Filtering and QC of VCFs
Tools used: dumpSTR, qcSTR
This vignette shows how to use dumpSTR
to filter a VCF and qcSTR
to visualize some basic QC metrics. For this example, we use the file trio_chr21_popstr.sorted.vcf.gz
available at https://github.com/gymrek-lab/TRTools/tree/master/example-files. This file was generated on samples NA12878, NA12891, and NA12892 using popSTR.
First, let’s perform some filtering on the VCF:
dumpSTR --vcf trio_chr21_popstr.sorted.vcf.gz --popstr-require-support 2 --popstr-min-call-DP 10 \
--out popstr-filtered --min-locus-callrate 1
bgzip -f popstr-filtered.vcf
tabix -p vcf popstr-filtered.vcf.gz
This command filters calls with depth of less than 10 or with alleles supported by less than 2 reads, and loci with any missing genotypes. Now, we can run qcSTR
on the filtered VCF:
qcSTR --vcf popstr-filtered.vcf.gz --out popstr-qc
This will output the following files:
popstr-qc-sample-callnum.pdf
This shows the number of calls per sample.
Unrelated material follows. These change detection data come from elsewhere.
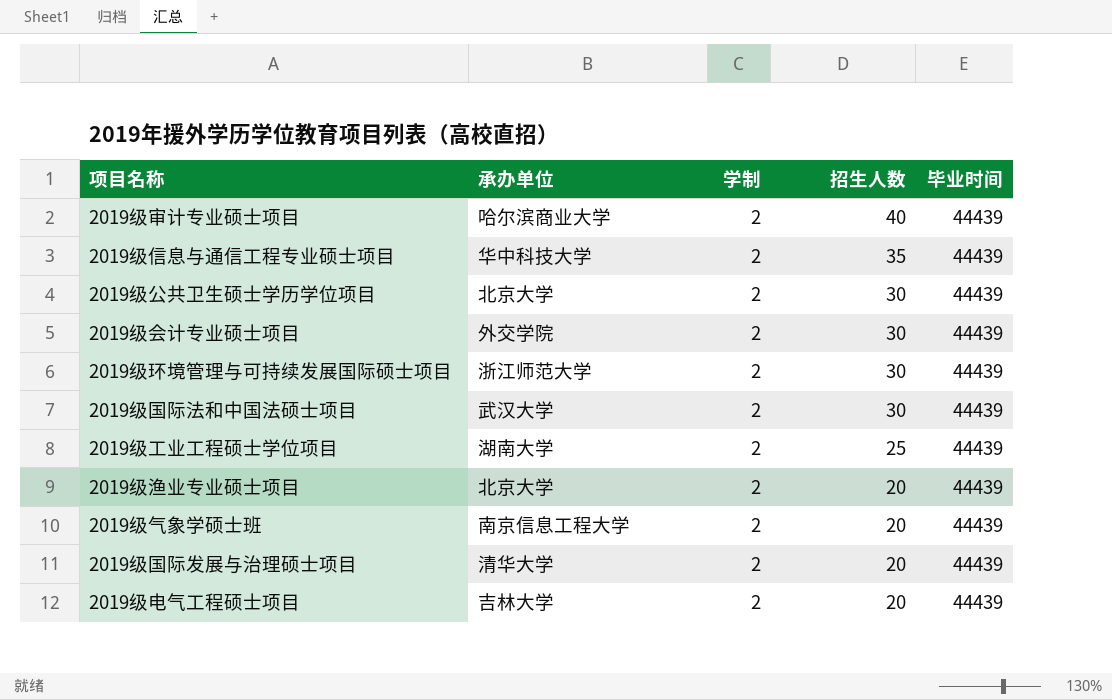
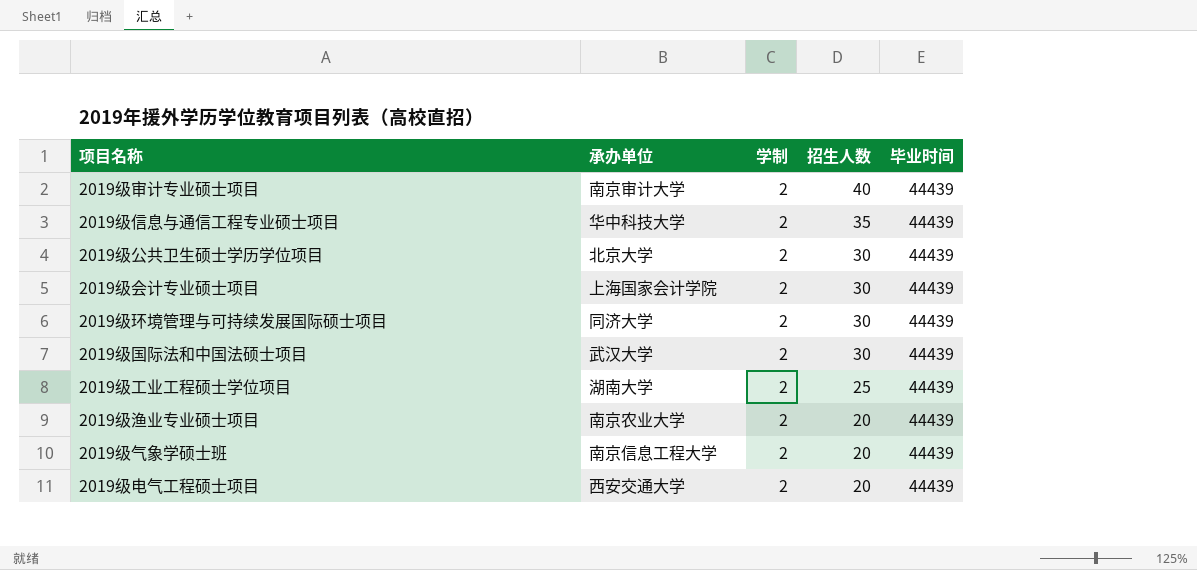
row 2019级国际发展与治理硕士项目: 清华大学 | 2 | 20 | 44439 -> none
2019级审计专业硕士项目 | 承办单位: 哈尔滨商业大学 -> 南京审计大学
2019级会计专业硕士项目 | 承办单位: 外交学院 -> 上海国家会计学院
2019级环境管理与可持续发展国际硕士项目 | 承办单位: 浙江师范大学 -> 同济大学
2019级渔业专业硕士项目 | 承办单位: 北京大学 -> 南京农业大学
2019级电气工程硕士项目 | 承办单位: 吉林大学 -> 西安交通大学

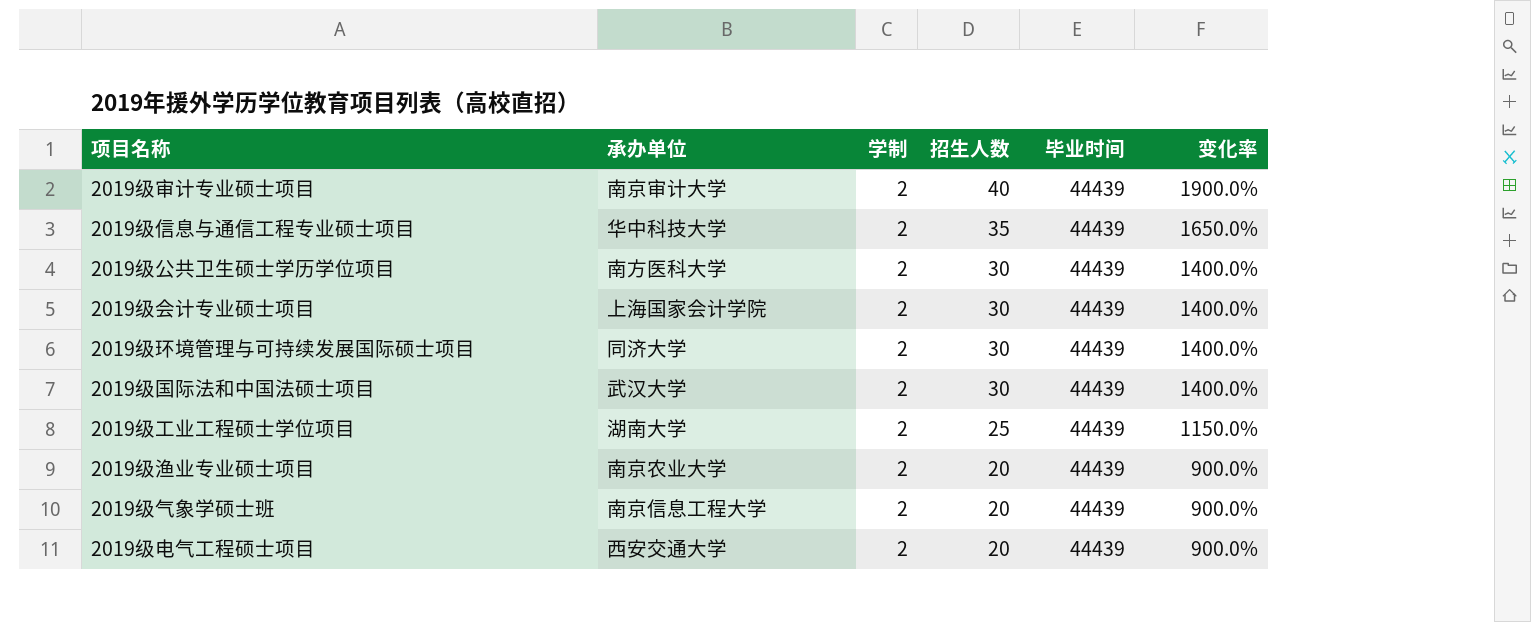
column 变化率 | formula: none -> ([招生人数] - [学制]) / [学制]
2019级公共卫生硕士学历学位项目 | 承办单位: 北京大学 -> 南方医科大学

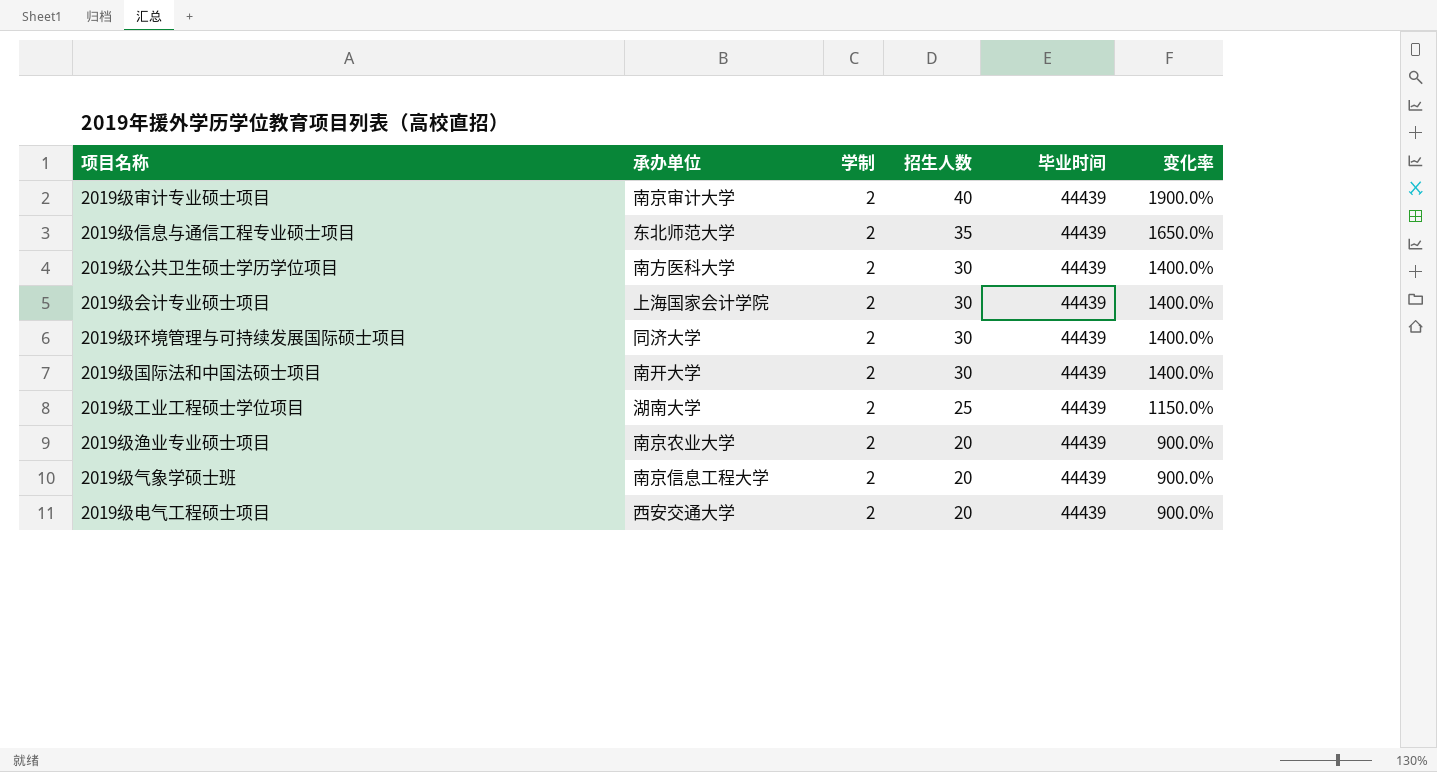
2019级信息与通信工程专业硕士项目 | 承办单位: 华中科技大学 -> 东北师范大学
2019级国际法和中国法硕士项目 | 承办单位: 武汉大学 -> 南开大学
popstr-qc-diffref-histogram.pdf
This shows the distribution of allele sizes relative to the reference genome.
popstr-qc-diffref-bias.pdf
This shows the difference in allele size from the reference as a function of the reference length. We can see as expected calls are biased toward deletions for longer TRs.